Женщина в свободных одеяниях появилась перед девочкой. В полумраке лицо ее и руки казались черными, как и одежда. Василиса обняла ее ноги, ткнулась лицом в колени. Та наклонилась, ласково погладила светлые волосы. Мертвец дернул Константина за плечи, и тот потерял равновесие, земля ушла из-под ног, и он стал падать. Долго, слишком долго, словно муха, что увязла в варенье. А потом все исчезло.
Константин глядел в дощатый потолок, слушая далеких петухов, негромкий разговор служанок, звяканье посуды, скрип пола. Вся эта обыденная жизнь сейчас казалась ему чудно́й и от этого еще более прекрасной. Господи, что за сны! Обычно кошмары таяли с первыми лучами солнца, но эти вцепились в память черными коготками. Яркие, четкие, поднимающие дыбом волоски на руках. Пальцы нервически подрагивали. Так дело не пойдет! Надо собраться.
Константин поплескал в лицо водой над тазом, крепко зажмурился, пытаясь стряхнуть сонную одурь. Резко обернулся – показалось, что сзади кто-то есть. Ветер качнул занавески у открытого окна.
В дверь деликатно постучали:
– Доброго утра! Вставайте, пожалуйста, барин. Еда на столе.
– Сейчас выйду! – Константин раздраженно дернул подбородком, пытаясь застегнуть пуговицы рубашки. Он долго смотрел на докторскую сумку, прежде чем достал пузырек и шприц.
– Батюшка вы наш, Константин Егорович, рад, душевно рад, что вам в Струпино хорошо спалось и пилось. Хе-хе! Михал Андреича мужички вынесли и в кабинете устроили. Жара-то какая стоит! Вы уж поспешите, душа моя.
– Поспешу-поспешу! – Константин рассмеялся, но одернул себя. Серьезней! Хотя это так трудно, когда тебя распирает изнутри. Зато руки не дрожат, а недавние сны вызывают только улыбку. Какая фантасмагория! Впору в писатели податься.
– Отрадно слышать! Я пока работой займусь. Дел-то невпроворот. Как закончите, Ваське скажите, она быстро меня найдет.

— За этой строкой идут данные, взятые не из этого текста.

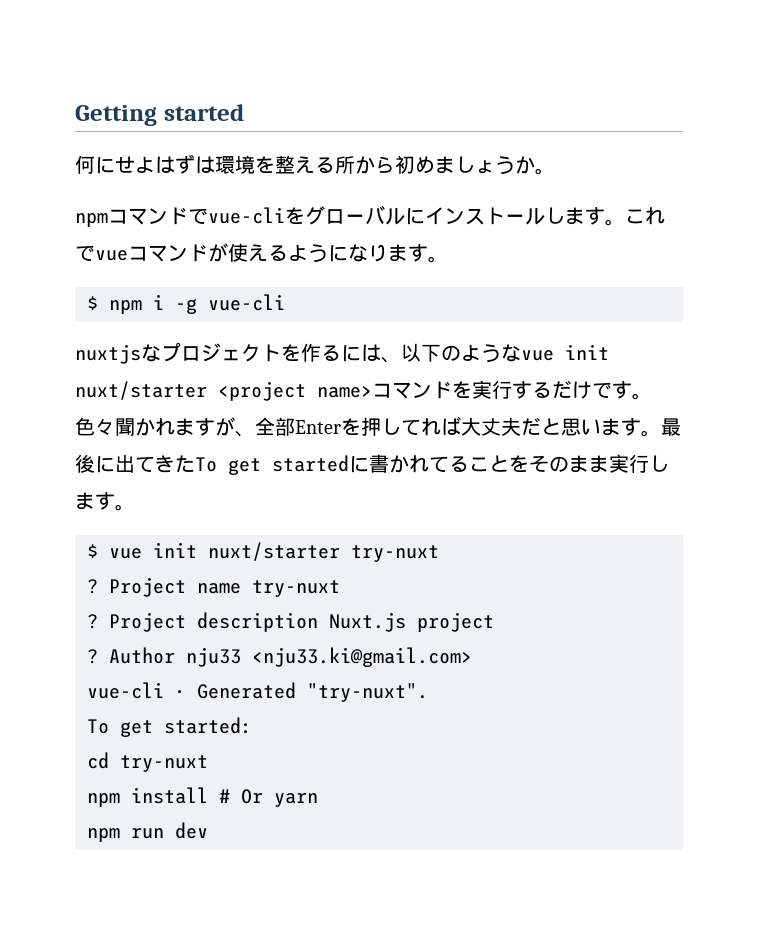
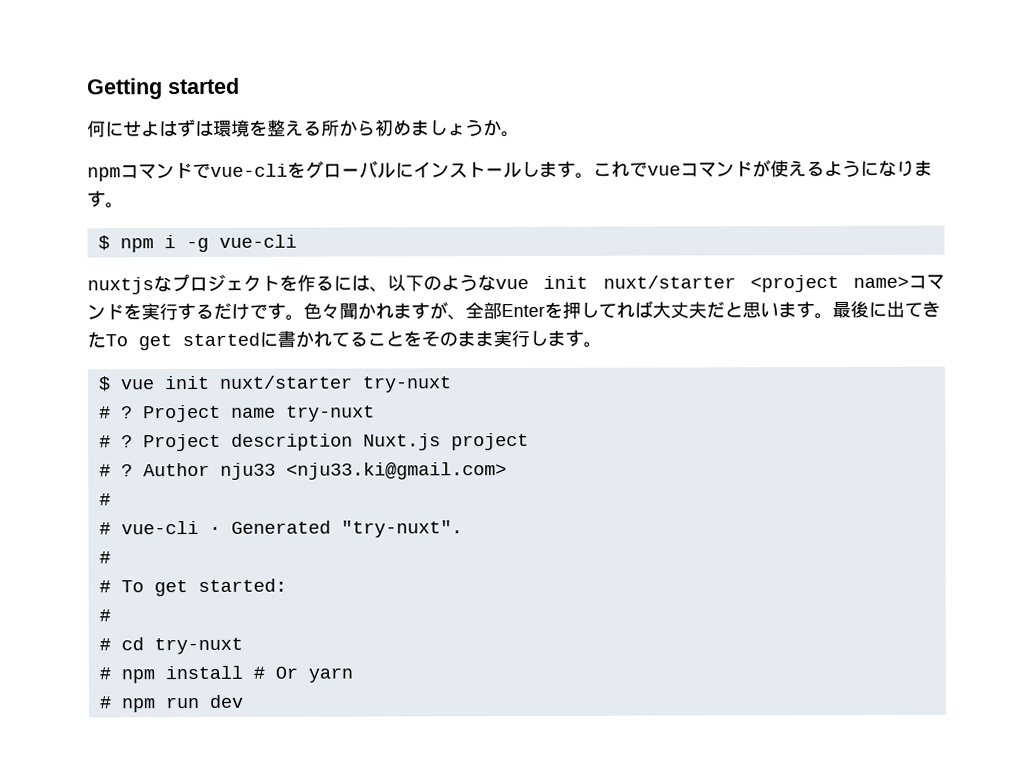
(439, 553) none -> [98,406,111,419] #
(340, 588) none -> [98,435,111,448] #
(494, 622) none -> [98,464,111,477] #
(472, 657) none -> [98,493,111,506] [98,522,111,535] # // #
(428, 692) none -> [98,551,111,564] [98,580,111,593] # // #
(252, 725) none -> [98,609,111,622] [98,638,111,651] # // #
(208, 763) none -> [98,667,111,680] #
(318, 800) none -> [98,696,112,709] #

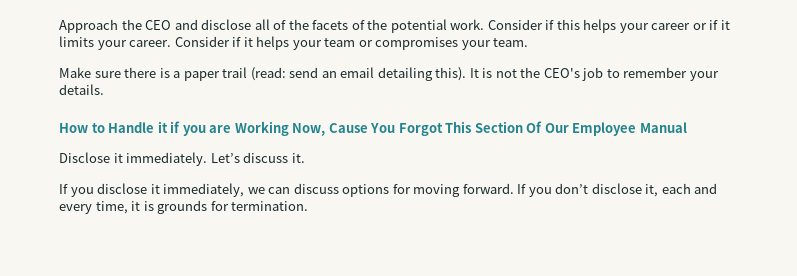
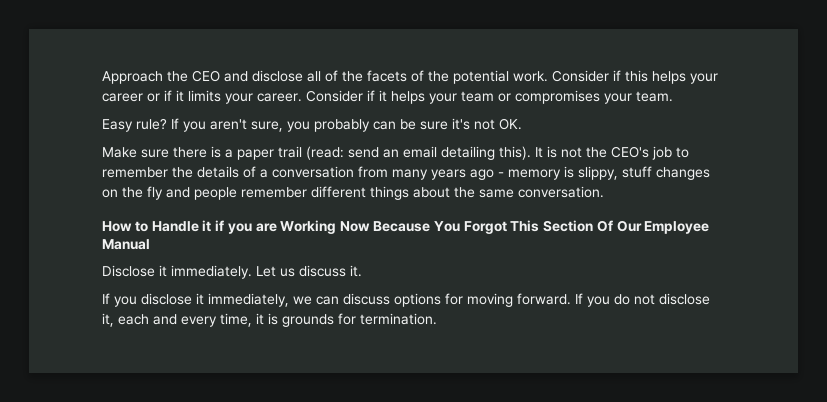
(529, 42) none -> [102,118,522,132] // Easy rule? If you aren't sure, you probably can be sure it's not OK.
[689,71,719,81] [59,84,104,95] your details. -> [172,166,710,180] [102,186,604,200] the details of a conversation from many years ago - memory is slippy, stuff changes on the fly and people remember different things about the same conversation.
[292,123,368,136] Now, Cause -> [340,221,431,232] Now Because
[210,153,240,163] Let’s -> [256,266,295,277] Let us
[555,183,589,194] don’t -> [614,294,655,305] do not

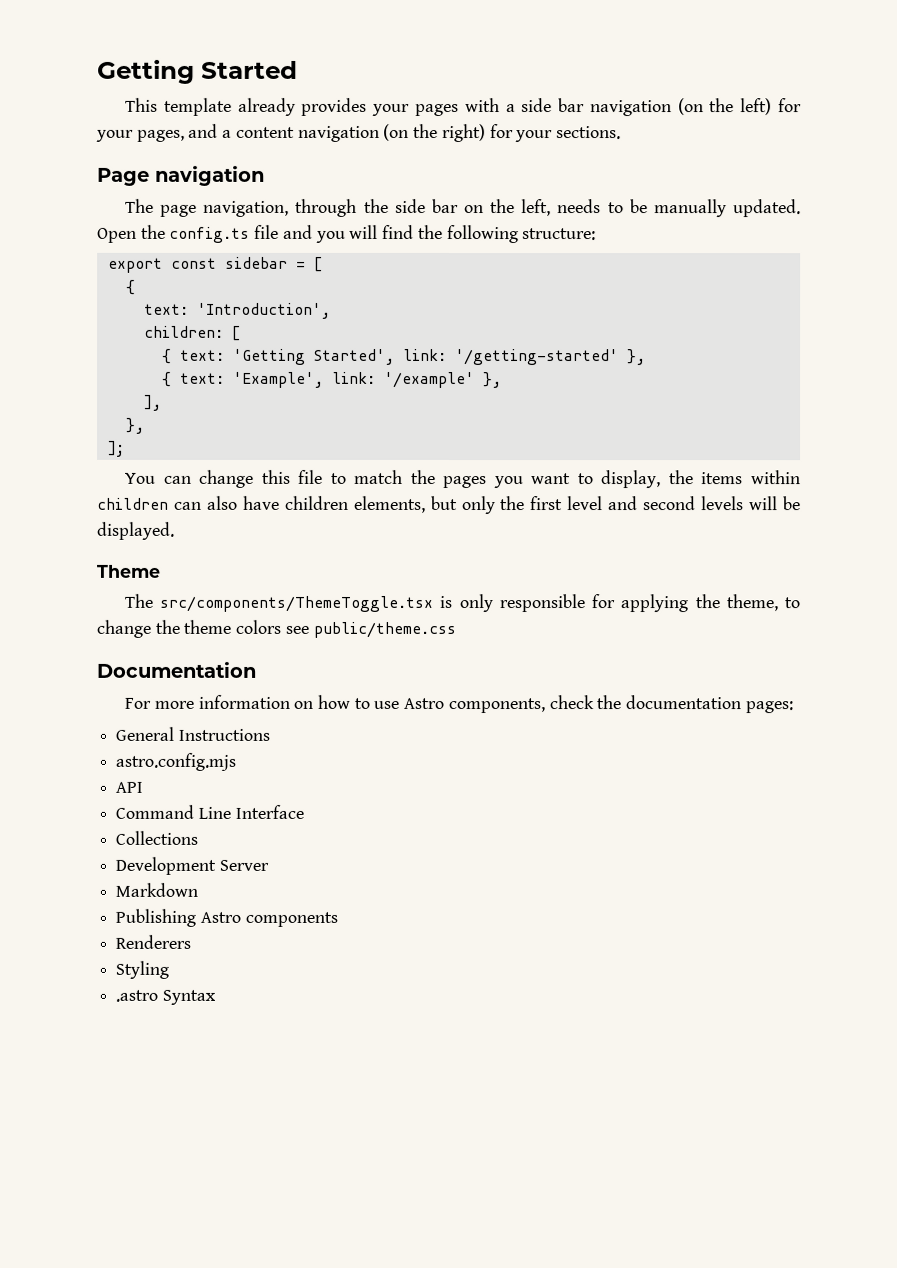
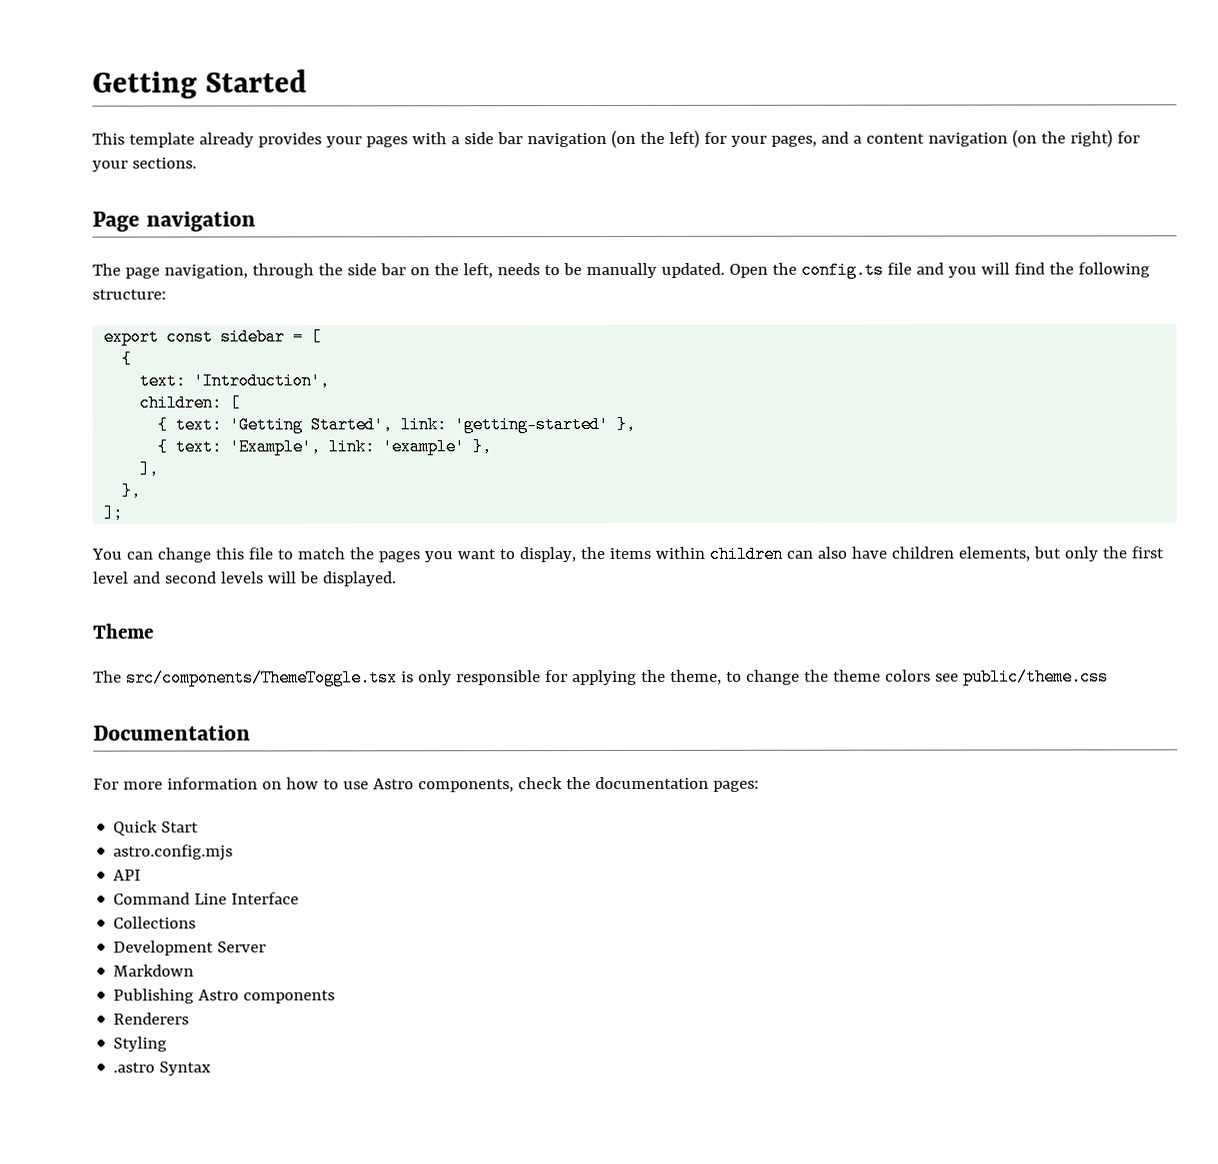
[454,349,619,366] '/getting-started' -> [454,415,610,434] 'getting-started'
[383,371,475,389] '/example' -> [382,438,466,456] 'example'
[115,726,270,741] General Instructions -> [113,820,200,836] Quick Start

Точно! Надо будет перед отъездом еще раз осмотреть девчонку. На мгновение Константину стало тревожно, но неприятные чувства смело волной морфийной эйфории.
Бюро из темной вишни было придвинуто вплотную к книжному шкафу, чтобы уместить в небольшой комнате громоздкий стол с телом. Константин распахнул окно, чуть не свернув локтем ловушку для насекомых. В слое варенья на дне копошились и приглушенно жужжали мухи. Рыбный дух стал слабее. До полудня еще далеко, но уже жарко. Нужно поторопиться.
– Ну что, Михаил Андреевич, сегодня у нас все получится. Тем более, думаю… – Театральным жестом Константин сорвал с тела полотно, бросил на пол. – С вами все ясно. Жара, нервы, возраст. Сердце?
Муха вылетела из открытого рта покойника. Константин прикусил губу, вспоминая. Вот мертвец тянет к нему руки, потом одна резко опадает, другой он хватается за голову, словно в приступе сильной боли, уголок рта опускает книзу, речь становится невнятной… Речь трупа, ха-ха!